Air powered cars run on compressed air instead of gasoline. Since the car is working on air there is no pollution. A two cylinder, compressed air engine, powers the car. The engine can run either on compressed air alone or act as an internal combustion engine. Compressed air is stored in fiber or glass fiber tanks at a pressure of 4351 pounds per square inch. The air is fed through an air injector to the engine and flows into a small chamber, which expands the air. The air pushing down on the piston moves the crankshaft, which gives the vehicle power.

This car is also working on a hybrid version of their engine that can run on hybrid version of their engine that can run on traditional fuel in combination with air. The change of energy source is controlled electronically. When the car is moving at speeds below 60kph,it runs on air. At higher speeds, it runs on a fuel such as gasoline diesel or natural gas.

Air tanks fixed to the underside of the vehicle can hold about 79 gallons (300 litres) of air. This compressed air can fuel the car upto 200km at a top speed of 96.5kph.When the tank nears empty it can be refilled at the nearest air pump. The car motors require a small amount of oil about 0.8 litres worth that have to change just every 50,000km.

4.1 GEAR BOX

Gear changes are automatic, powered by an electronic system device. A computer which controls the speed of the car is effectively continuously changing gears. The latest of many previous versions, this gearbox achieves the objective of seamless changes and minimal energy consumption.

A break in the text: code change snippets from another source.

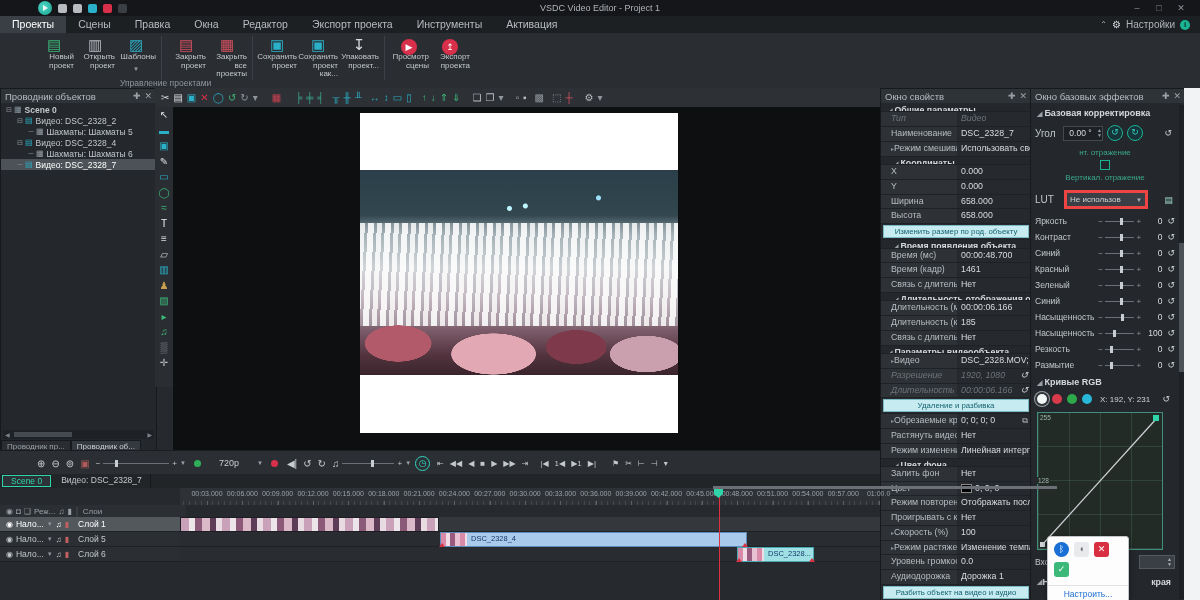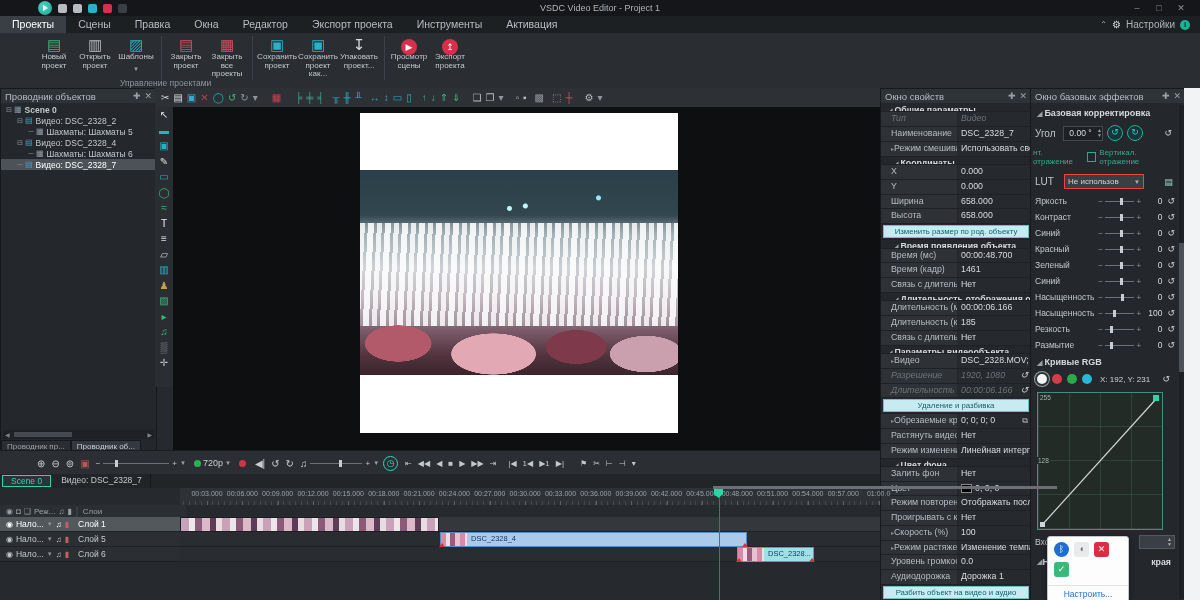"Новый" .rbtn .rlabel { text-align: none -> right }
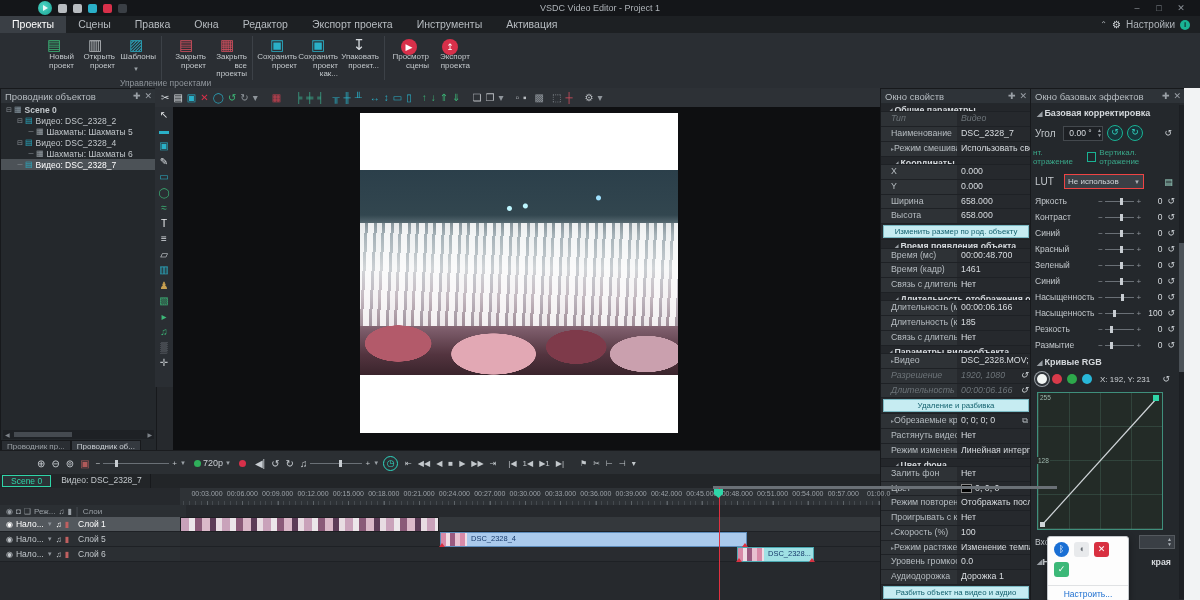"нт. отражение" #flip-row { flex-direction: none -> column }
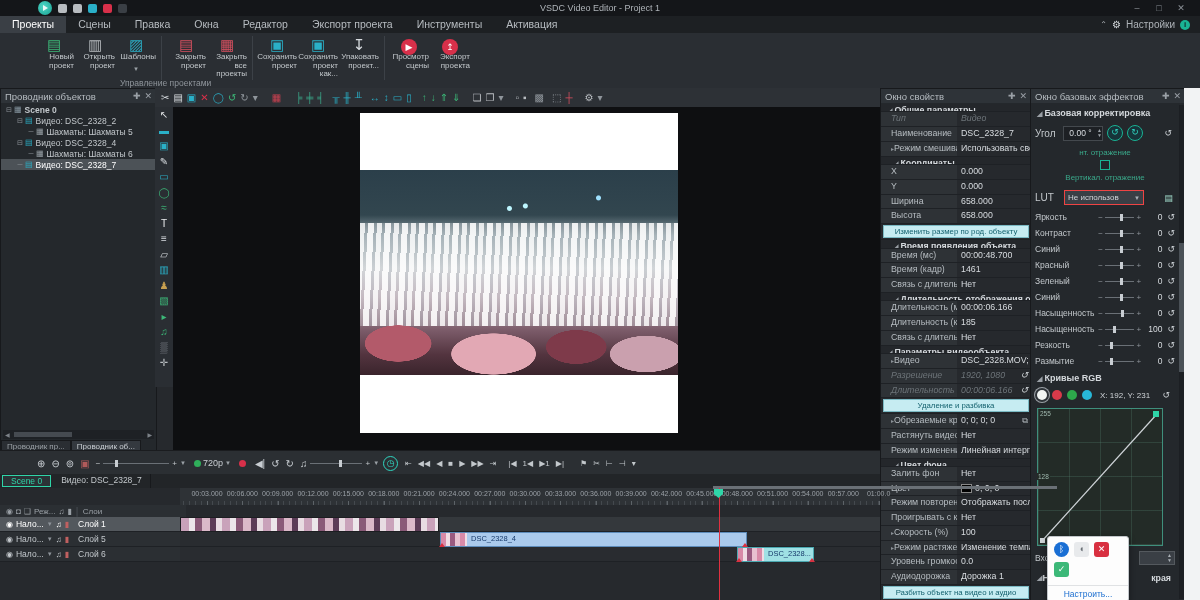"Не использов" .ddown { border: 1px solid #ef4444 -> 3px solid #ef4444 }
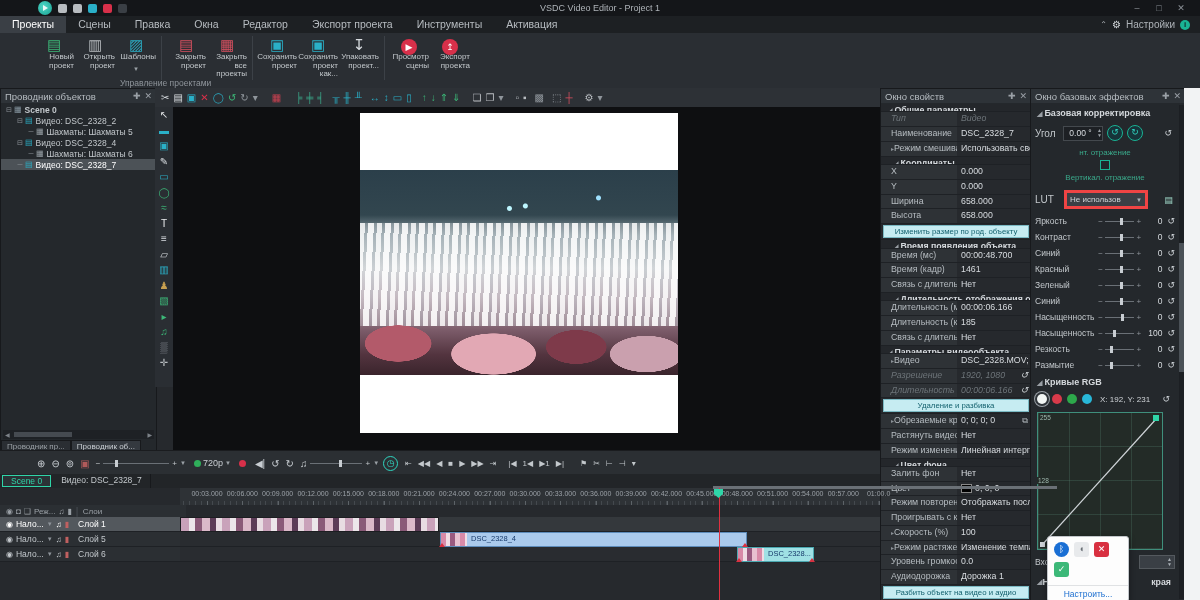"720p" #res-label { margin: 0 2px -> 0 18px }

4.2 DISTRIBUTION AND VALVES

To ensure smooth running and to optimize energy efficiency, engines use a simple electromagnetic distribution system which controls the flow of air into the engine. This system runs on very little energy and alters neither the valve phase nor its rise.

4.3 MOTO-ALTERNATOR

The moto-alternator connects the engine to the gearbox. It has many functions:

  • It supports the vehicles motor to allow the tanks to be refilled.
  • As an alternator it produces brake power

It starts the vehicle and provides extra power when necessary.